◆ **Problem details**:
Within the data below, copy each line where the string "cbox" is found.

◆ **Listed records**:
——

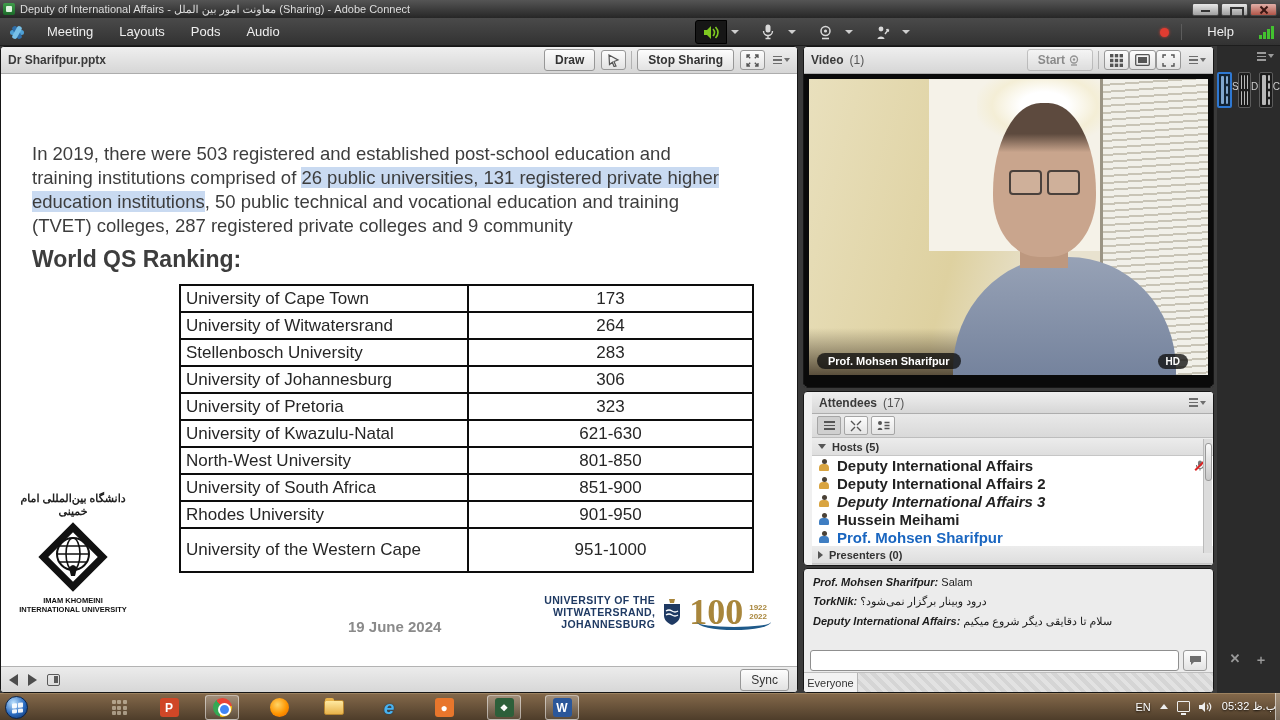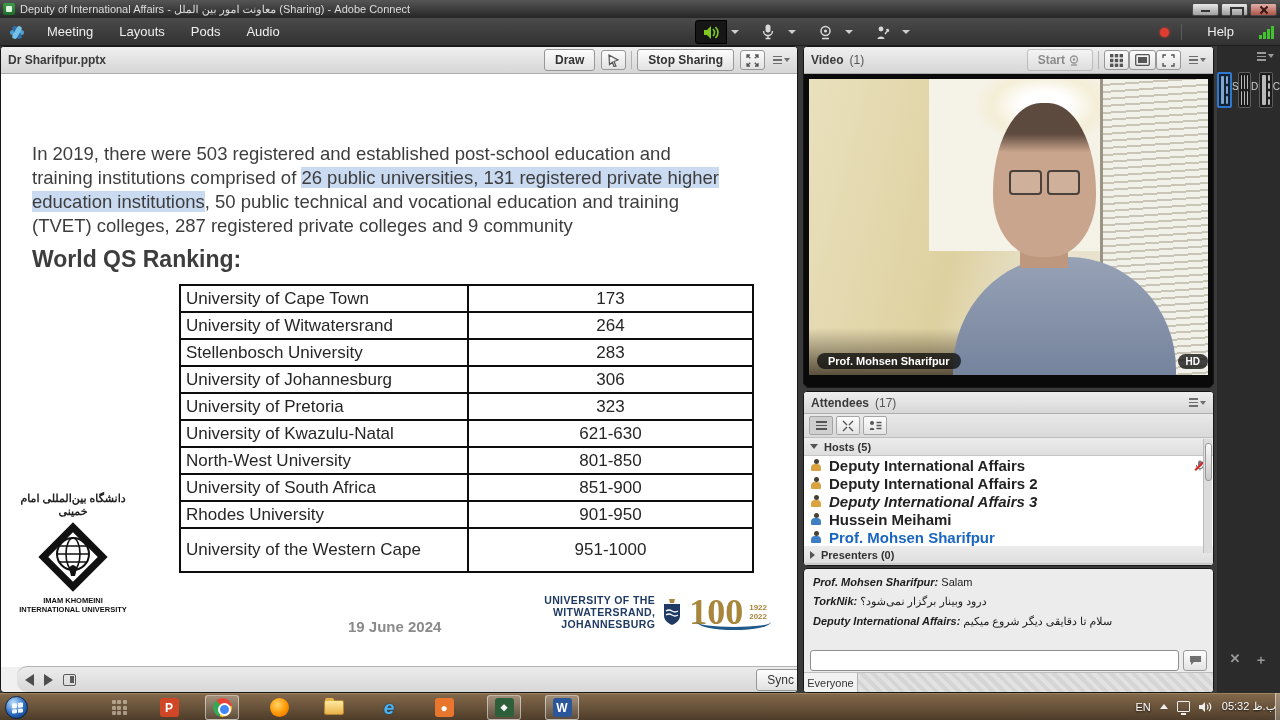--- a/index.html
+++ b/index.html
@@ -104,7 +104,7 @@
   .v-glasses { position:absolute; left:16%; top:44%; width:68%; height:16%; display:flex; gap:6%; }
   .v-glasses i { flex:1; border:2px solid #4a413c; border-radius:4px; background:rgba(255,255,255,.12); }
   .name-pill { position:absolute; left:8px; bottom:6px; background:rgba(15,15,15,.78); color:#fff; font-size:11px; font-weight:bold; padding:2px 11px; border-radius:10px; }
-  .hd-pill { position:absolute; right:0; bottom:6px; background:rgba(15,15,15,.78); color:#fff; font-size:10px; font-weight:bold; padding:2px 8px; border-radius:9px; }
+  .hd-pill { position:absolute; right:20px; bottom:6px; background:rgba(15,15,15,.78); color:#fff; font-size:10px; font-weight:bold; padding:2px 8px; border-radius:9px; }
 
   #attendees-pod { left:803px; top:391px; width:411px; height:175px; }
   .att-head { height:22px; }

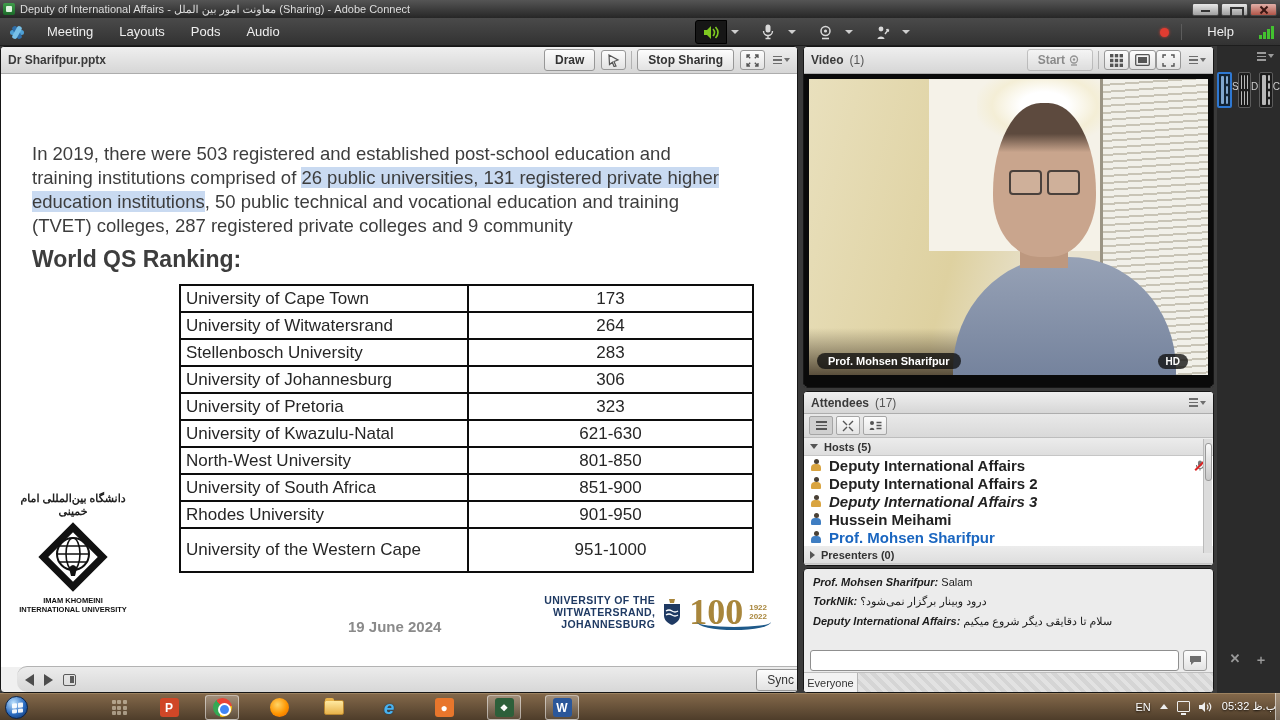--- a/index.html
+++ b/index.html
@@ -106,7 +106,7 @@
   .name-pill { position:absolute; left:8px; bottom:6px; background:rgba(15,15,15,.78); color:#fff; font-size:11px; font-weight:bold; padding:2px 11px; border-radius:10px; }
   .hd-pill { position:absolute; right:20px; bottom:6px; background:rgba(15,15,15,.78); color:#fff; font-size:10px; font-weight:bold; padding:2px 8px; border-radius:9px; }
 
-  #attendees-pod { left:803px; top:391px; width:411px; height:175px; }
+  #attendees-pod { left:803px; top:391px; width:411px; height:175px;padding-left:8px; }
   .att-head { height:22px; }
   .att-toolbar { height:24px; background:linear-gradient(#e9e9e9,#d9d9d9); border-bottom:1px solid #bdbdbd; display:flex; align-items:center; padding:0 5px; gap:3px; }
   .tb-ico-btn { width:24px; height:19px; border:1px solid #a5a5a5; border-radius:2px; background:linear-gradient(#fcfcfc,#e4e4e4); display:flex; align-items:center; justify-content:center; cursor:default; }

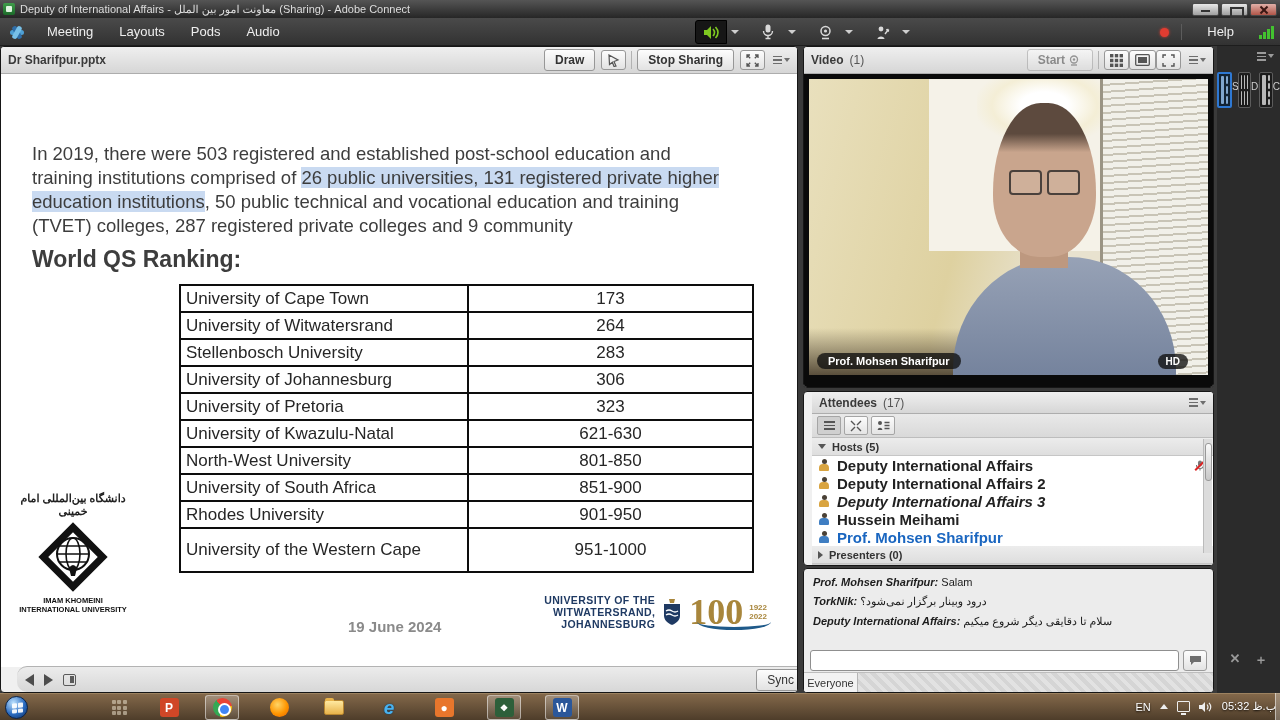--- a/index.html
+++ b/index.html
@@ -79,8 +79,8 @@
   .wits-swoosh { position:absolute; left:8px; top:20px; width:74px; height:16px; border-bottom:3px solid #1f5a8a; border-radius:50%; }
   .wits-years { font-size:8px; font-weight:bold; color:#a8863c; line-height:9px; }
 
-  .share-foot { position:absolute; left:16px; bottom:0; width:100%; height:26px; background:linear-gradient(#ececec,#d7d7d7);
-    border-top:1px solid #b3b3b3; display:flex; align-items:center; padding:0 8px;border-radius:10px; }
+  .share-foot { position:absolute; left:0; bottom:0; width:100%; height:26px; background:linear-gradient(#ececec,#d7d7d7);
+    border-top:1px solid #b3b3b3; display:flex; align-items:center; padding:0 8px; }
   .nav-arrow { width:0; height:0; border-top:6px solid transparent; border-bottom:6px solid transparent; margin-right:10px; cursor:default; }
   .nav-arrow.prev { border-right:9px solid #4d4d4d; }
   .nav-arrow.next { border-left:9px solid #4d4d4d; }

——

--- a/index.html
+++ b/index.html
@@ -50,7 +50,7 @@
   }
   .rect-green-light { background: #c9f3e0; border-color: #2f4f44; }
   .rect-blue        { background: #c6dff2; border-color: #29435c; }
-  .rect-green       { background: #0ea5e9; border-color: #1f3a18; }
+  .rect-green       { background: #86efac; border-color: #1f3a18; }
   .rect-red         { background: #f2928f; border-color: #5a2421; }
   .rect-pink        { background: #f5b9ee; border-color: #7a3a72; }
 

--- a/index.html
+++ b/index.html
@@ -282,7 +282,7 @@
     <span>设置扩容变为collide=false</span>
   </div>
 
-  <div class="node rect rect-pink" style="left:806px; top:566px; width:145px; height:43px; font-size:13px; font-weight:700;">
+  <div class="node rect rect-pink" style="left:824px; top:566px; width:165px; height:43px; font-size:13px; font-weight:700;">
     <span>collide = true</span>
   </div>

——

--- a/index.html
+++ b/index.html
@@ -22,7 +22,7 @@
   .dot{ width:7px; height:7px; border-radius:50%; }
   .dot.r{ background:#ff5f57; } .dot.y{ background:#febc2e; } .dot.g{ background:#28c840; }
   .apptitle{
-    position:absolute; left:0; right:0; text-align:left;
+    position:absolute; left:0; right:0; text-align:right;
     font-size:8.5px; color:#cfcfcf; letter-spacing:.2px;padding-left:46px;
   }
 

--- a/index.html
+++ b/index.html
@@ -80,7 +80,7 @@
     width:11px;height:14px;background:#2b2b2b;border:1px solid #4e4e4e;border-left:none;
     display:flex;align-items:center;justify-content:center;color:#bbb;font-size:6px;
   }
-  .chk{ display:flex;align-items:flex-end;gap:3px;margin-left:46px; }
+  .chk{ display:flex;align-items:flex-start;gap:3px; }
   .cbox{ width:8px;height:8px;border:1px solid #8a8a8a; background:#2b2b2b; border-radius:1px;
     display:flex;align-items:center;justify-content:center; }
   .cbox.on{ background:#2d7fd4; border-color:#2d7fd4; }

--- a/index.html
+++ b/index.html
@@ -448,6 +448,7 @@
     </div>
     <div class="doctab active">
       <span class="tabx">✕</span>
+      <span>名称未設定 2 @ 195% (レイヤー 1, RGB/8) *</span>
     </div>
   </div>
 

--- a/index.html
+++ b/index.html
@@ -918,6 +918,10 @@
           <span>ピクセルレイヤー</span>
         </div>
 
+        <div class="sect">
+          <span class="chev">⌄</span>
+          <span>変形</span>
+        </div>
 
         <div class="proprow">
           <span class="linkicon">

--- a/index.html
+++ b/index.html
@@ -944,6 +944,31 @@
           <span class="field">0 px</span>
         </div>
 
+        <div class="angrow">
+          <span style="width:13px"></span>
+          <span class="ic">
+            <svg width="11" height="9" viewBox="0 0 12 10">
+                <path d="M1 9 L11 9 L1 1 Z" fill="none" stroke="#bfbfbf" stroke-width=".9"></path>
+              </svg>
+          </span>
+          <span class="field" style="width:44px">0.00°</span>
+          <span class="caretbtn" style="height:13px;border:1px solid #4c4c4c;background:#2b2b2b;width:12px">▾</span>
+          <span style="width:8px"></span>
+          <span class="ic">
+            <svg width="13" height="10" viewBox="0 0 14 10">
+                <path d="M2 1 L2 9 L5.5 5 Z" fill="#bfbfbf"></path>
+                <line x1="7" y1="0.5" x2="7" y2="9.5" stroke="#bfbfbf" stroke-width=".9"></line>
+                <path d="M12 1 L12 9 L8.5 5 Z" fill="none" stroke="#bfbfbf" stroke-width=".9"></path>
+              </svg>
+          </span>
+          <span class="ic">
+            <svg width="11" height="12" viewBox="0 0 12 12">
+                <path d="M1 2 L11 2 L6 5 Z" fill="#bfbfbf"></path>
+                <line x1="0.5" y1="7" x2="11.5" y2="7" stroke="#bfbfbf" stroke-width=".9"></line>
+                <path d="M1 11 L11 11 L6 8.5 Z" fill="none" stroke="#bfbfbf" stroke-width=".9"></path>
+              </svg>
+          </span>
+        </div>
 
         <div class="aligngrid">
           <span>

——

◆ **Answer space**:
   .cbox{ width:8px;height:8px;border:1px solid #8a8a8a; background:#2b2b2b; border-radius:1px;
   .cbox.on{ background:#2d7fd4; border-color:#2d7fd4; }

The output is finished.